§ WHAT IS BEING ASKED:
Below are the records; restate all of them word for word.

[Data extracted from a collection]
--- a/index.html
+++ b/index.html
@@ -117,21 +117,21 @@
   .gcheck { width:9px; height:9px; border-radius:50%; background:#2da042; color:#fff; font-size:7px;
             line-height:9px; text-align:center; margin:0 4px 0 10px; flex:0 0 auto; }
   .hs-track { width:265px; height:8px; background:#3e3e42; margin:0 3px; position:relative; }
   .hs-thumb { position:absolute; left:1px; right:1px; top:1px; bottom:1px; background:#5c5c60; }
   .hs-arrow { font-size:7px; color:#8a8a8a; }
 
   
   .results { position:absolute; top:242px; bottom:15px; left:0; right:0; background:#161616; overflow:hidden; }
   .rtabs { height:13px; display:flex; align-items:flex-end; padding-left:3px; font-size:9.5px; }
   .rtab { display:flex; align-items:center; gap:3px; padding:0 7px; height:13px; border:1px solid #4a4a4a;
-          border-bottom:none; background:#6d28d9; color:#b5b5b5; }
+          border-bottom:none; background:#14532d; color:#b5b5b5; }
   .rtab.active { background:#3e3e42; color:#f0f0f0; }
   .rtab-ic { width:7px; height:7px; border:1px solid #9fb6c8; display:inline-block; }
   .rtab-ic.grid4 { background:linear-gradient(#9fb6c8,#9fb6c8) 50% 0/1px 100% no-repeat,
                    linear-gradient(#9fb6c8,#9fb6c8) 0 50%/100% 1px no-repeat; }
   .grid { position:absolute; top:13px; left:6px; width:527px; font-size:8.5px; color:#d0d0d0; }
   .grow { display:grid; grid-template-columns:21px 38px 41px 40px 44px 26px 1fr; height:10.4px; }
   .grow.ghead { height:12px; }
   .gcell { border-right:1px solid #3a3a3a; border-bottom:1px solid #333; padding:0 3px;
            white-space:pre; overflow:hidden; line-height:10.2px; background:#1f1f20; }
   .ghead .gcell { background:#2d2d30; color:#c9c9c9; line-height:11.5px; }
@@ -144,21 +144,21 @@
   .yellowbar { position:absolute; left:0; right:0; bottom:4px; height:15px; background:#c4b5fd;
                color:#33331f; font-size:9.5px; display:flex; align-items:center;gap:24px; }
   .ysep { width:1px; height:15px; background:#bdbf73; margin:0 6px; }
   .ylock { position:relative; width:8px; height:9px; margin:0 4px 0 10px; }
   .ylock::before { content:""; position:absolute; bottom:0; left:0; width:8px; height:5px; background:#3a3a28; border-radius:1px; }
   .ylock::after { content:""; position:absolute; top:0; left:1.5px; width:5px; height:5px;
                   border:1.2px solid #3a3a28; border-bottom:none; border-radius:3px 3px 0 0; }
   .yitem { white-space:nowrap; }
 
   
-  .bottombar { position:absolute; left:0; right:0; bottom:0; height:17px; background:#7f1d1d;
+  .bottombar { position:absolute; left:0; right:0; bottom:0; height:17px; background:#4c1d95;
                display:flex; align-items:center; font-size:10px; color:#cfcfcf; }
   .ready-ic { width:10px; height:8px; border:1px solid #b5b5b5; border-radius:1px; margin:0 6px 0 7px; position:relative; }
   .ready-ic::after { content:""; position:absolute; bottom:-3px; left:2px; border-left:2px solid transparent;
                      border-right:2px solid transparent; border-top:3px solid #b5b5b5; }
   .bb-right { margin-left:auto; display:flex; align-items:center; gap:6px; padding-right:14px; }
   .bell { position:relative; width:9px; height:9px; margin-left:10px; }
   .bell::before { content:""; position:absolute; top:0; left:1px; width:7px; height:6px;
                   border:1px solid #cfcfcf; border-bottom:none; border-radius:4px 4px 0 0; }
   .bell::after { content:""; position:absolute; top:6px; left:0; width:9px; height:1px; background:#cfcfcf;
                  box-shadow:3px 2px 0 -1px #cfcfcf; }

§ COMPLETED TASK:
--- a/index.html
+++ b/index.html
@@ -117,21 +117,21 @@
   .gcheck { width:9px; height:9px; border-radius:50%; background:#2da042; color:#fff; font-size:7px;
             line-height:9px; text-align:center; margin:0 4px 0 10px; flex:0 0 auto; }
   .hs-track { width:265px; height:8px; background:#3e3e42; margin:0 3px; position:relative; }
   .hs-thumb { position:absolute; left:1px; right:1px; top:1px; bottom:1px; background:#5c5c60; }
   .hs-arrow { font-size:7px; color:#8a8a8a; }
 
   
   .results { position:absolute; top:242px; bottom:15px; left:0; right:0; background:#161616; overflow:hidden; }
   .rtabs { height:13px; display:flex; align-items:flex-end; padding-left:3px; font-size:9.5px; }
   .rtab { display:flex; align-items:center; gap:3px; padding:0 7px; height:13px; border:1px solid #4a4a4a;
-          border-bottom:none; background:#6d28d9; color:#b5b5b5; }
+          border-bottom:none; background:#14532d; color:#b5b5b5; }
   .rtab.active { background:#3e3e42; color:#f0f0f0; }
   .rtab-ic { width:7px; height:7px; border:1px solid #9fb6c8; display:inline-block; }
   .rtab-ic.grid4 { background:linear-gradient(#9fb6c8,#9fb6c8) 50% 0/1px 100% no-repeat,
                    linear-gradient(#9fb6c8,#9fb6c8) 0 50%/100% 1px no-repeat; }
   .grid { position:absolute; top:13px; left:6px; width:527px; font-size:8.5px; color:#d0d0d0; }
   .grow { display:grid; grid-template-columns:21px 38px 41px 40px 44px 26px 1fr; height:10.4px; }
   .grow.ghead { height:12px; }
   .gcell { border-right:1px solid #3a3a3a; border-bottom:1px solid #333; padding:0 3px;
            white-space:pre; overflow:hidden; line-height:10.2px; background:#1f1f20; }
   .ghead .gcell { background:#2d2d30; color:#c9c9c9; line-height:11.5px; }
@@ -144,21 +144,21 @@
   .yellowbar { position:absolute; left:0; right:0; bottom:4px; height:15px; background:#c4b5fd;
                color:#33331f; font-size:9.5px; display:flex; align-items:center;gap:24px; }
   .ysep { width:1px; height:15px; background:#bdbf73; margin:0 6px; }
   .ylock { position:relative; width:8px; height:9px; margin:0 4px 0 10px; }
   .ylock::before { content:""; position:absolute; bottom:0; left:0; width:8px; height:5px; background:#3a3a28; border-radius:1px; }
   .ylock::after { content:""; position:absolute; top:0; left:1.5px; width:5px; height:5px;
                   border:1.2px solid #3a3a28; border-bottom:none; border-radius:3px 3px 0 0; }
   .yitem { white-space:nowrap; }
 
   
-  .bottombar { position:absolute; left:0; right:0; bottom:0; height:17px; background:#7f1d1d;
+  .bottombar { position:absolute; left:0; right:0; bottom:0; height:17px; background:#4c1d95;
                display:flex; align-items:center; font-size:10px; color:#cfcfcf; }
   .ready-ic { width:10px; height:8px; border:1px solid #b5b5b5; border-radius:1px; margin:0 6px 0 7px; position:relative; }
   .ready-ic::after { content:""; position:absolute; bottom:-3px; left:2px; border-left:2px solid transparent;
                      border-right:2px solid transparent; border-top:3px solid #b5b5b5; }
   .bb-right { margin-left:auto; display:flex; align-items:center; gap:6px; padding-right:14px; }
   .bell { position:relative; width:9px; height:9px; margin-left:10px; }
   .bell::before { content:""; position:absolute; top:0; left:1px; width:7px; height:6px;
                   border:1px solid #cfcfcf; border-bottom:none; border-radius:4px 4px 0 0; }
   .bell::after { content:""; position:absolute; top:6px; left:0; width:9px; height:1px; background:#cfcfcf;
                  box-shadow:3px 2px 0 -1px #cfcfcf; }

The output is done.